• [Task brief]:
From the records beneath, determine how many lines contain "right" and report only that figure.

• [Data provided]:
%%

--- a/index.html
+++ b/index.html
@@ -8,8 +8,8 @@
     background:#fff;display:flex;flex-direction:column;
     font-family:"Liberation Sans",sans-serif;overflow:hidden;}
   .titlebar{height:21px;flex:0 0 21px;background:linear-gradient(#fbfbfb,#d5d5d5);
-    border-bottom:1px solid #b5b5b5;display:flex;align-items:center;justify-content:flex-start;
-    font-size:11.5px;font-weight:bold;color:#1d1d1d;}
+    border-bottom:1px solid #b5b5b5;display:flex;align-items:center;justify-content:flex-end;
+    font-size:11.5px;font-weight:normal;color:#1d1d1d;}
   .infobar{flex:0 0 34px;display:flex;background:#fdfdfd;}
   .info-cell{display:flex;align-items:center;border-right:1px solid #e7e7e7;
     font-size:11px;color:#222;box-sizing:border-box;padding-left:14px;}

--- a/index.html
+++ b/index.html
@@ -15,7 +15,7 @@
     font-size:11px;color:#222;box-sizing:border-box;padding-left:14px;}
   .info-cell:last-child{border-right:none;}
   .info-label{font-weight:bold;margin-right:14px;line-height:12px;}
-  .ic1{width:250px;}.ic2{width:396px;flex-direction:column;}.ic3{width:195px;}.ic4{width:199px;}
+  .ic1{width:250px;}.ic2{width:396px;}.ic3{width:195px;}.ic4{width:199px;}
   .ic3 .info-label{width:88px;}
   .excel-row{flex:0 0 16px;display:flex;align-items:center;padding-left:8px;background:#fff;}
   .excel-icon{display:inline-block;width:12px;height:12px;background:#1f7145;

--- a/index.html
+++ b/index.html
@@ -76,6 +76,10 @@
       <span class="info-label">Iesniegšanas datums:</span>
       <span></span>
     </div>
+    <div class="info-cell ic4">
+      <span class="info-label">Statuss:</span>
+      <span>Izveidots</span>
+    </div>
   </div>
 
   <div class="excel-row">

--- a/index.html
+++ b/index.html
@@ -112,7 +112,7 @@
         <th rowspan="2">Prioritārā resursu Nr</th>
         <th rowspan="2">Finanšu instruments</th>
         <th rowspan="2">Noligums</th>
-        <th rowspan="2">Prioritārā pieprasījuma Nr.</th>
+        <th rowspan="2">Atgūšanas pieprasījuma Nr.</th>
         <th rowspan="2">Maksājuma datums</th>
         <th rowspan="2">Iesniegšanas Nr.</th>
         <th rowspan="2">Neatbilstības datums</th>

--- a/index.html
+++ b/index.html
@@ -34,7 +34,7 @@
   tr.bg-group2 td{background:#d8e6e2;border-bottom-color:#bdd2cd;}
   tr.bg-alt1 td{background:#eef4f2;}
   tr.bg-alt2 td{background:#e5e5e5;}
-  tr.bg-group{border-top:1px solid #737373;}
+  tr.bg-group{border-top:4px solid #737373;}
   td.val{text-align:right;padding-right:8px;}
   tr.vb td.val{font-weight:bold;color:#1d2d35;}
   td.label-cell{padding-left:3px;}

%%
%%

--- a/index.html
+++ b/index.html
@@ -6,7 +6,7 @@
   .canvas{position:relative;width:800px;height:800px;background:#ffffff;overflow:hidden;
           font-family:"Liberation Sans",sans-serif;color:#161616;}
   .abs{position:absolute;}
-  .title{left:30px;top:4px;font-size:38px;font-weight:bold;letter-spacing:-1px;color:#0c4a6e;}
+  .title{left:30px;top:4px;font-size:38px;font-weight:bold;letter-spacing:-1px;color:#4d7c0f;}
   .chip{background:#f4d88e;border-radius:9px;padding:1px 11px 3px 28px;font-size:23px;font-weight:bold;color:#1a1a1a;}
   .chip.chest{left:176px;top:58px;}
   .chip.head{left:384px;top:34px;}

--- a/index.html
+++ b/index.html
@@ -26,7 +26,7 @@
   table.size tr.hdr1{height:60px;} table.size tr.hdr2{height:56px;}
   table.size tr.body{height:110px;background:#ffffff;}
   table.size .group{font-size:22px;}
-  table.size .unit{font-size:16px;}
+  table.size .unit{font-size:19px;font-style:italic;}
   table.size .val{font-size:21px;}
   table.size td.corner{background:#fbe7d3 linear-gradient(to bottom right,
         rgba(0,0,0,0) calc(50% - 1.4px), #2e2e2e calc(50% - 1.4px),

%%
%%

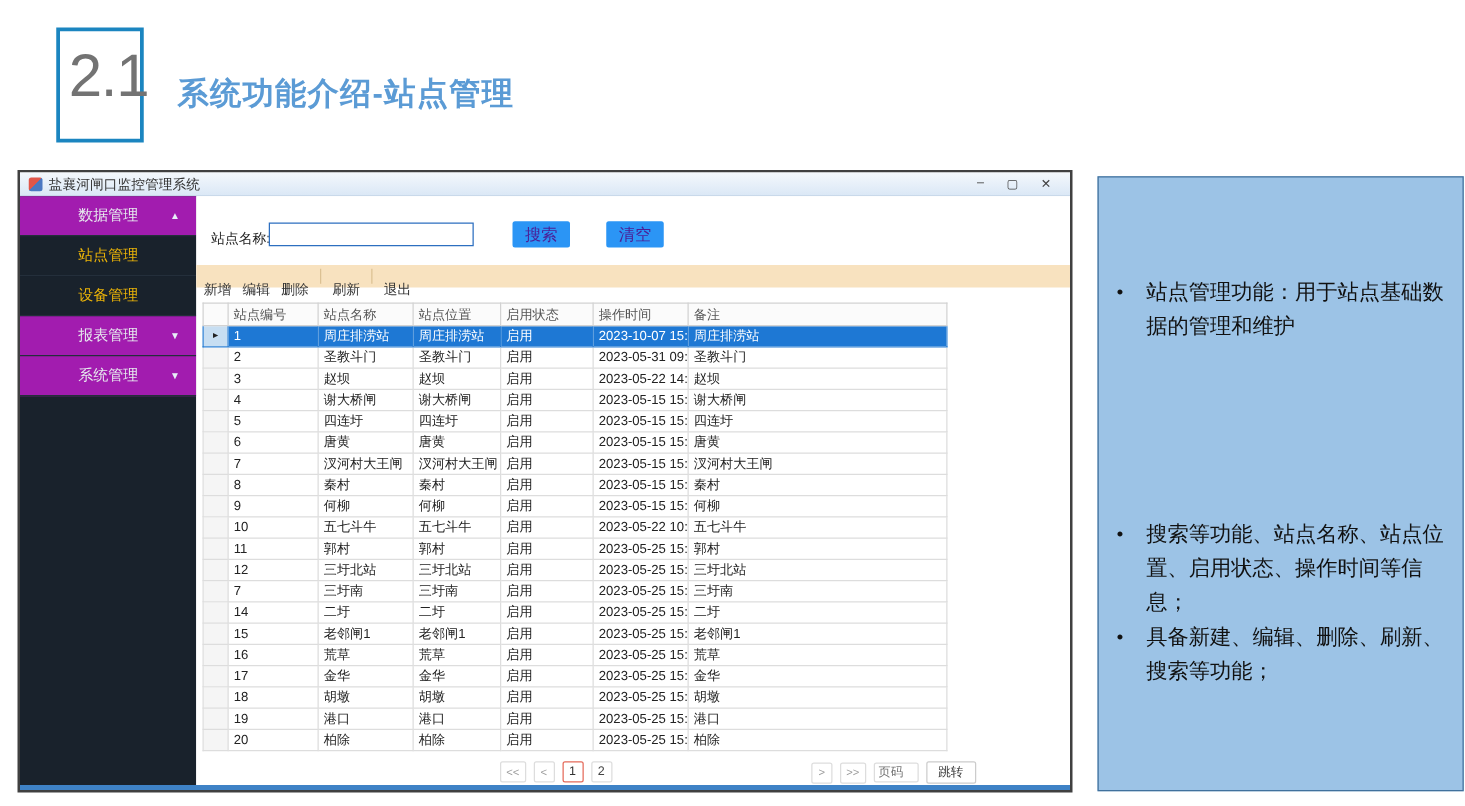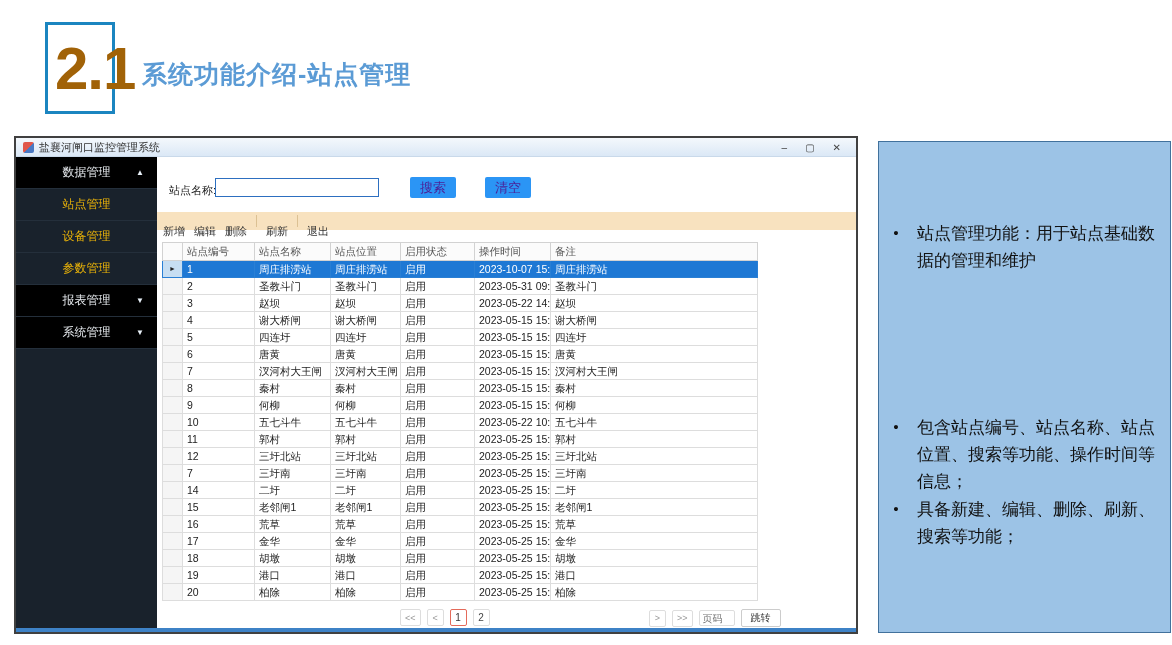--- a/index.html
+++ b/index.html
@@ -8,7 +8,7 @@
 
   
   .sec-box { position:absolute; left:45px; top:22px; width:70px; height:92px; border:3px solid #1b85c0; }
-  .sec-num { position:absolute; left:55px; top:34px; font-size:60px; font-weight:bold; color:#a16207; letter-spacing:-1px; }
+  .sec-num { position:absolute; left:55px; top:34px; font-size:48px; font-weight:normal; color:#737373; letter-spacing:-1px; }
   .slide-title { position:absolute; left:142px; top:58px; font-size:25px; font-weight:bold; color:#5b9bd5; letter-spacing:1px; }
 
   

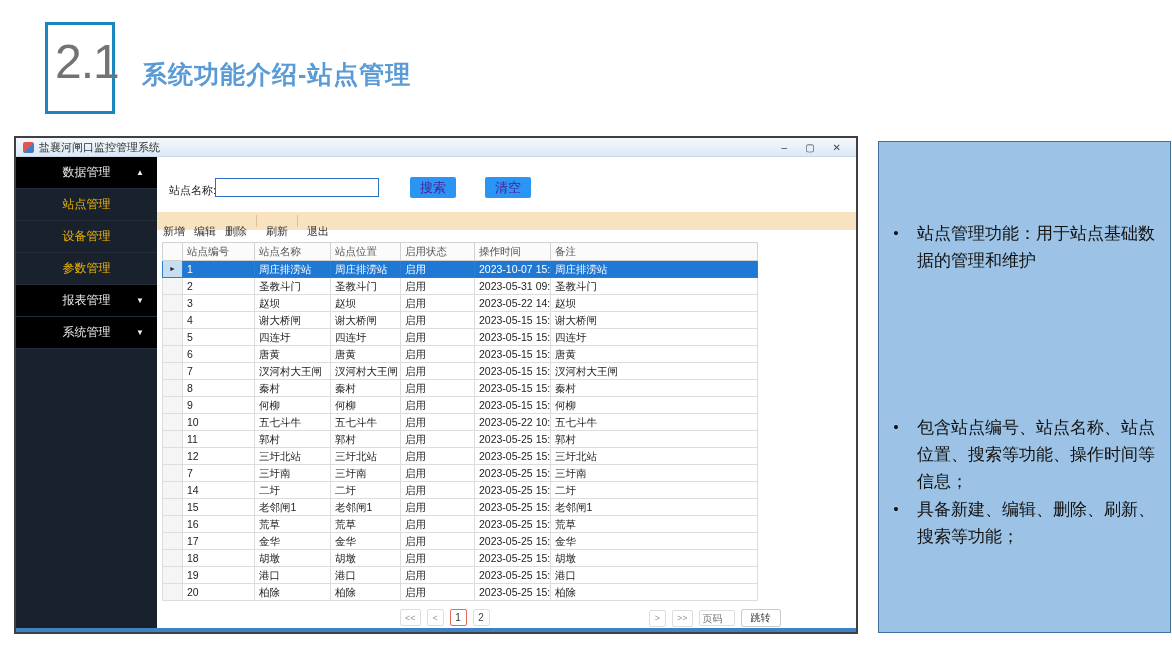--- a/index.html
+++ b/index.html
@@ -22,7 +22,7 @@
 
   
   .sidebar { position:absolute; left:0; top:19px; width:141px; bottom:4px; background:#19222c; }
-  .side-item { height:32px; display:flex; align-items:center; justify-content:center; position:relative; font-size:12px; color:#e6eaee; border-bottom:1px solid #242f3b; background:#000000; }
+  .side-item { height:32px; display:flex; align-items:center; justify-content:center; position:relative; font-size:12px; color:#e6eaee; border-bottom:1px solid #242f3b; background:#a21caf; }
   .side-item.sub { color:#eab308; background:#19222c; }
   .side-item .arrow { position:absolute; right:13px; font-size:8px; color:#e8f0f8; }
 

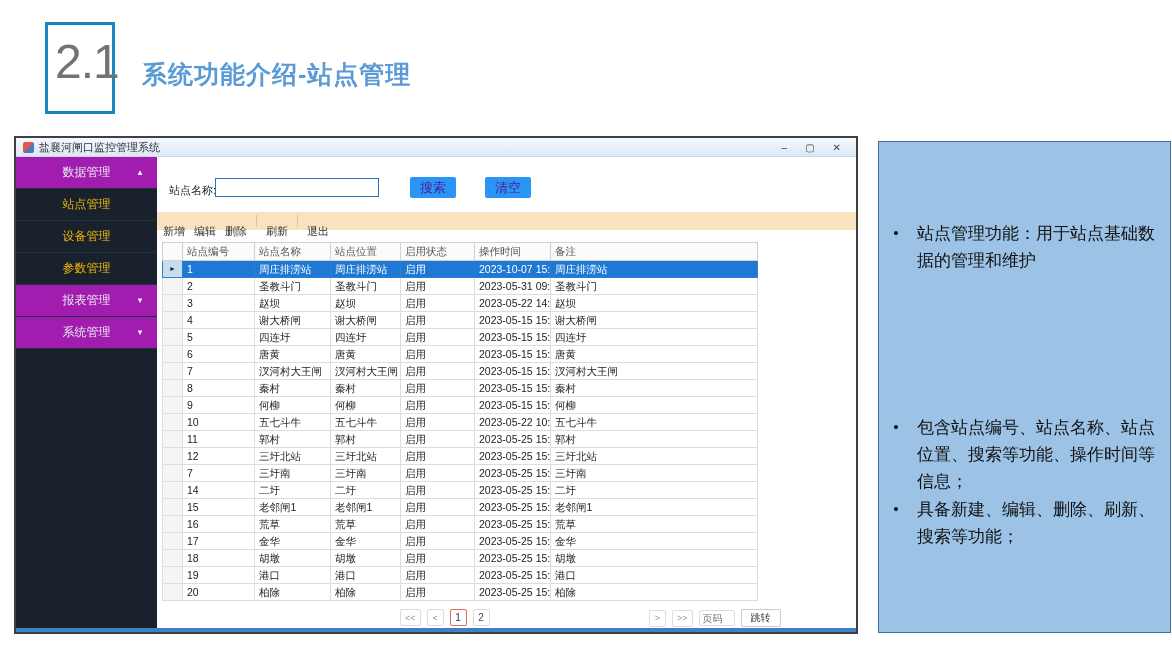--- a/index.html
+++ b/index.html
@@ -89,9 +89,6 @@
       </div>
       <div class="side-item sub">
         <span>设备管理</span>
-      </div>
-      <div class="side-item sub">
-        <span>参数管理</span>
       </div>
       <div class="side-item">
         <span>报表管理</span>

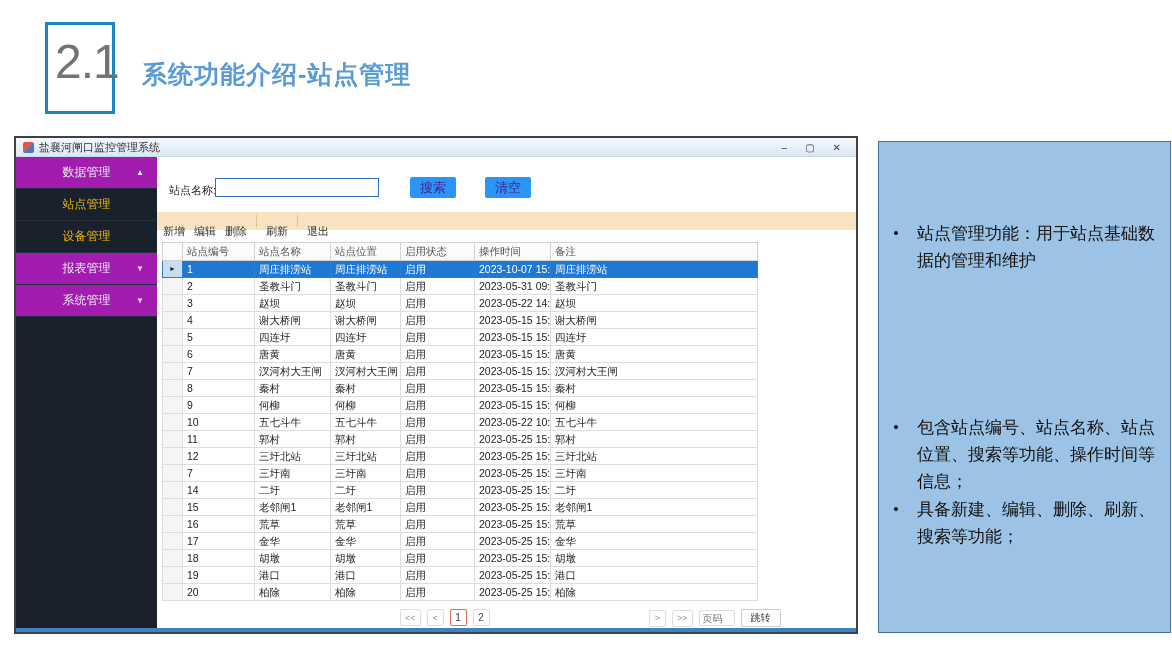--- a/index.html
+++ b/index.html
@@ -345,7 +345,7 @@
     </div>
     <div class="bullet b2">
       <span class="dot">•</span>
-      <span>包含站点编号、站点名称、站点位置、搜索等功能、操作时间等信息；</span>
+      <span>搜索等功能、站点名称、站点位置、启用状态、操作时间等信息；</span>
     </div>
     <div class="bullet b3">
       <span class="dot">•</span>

%%

• [The answer]:
6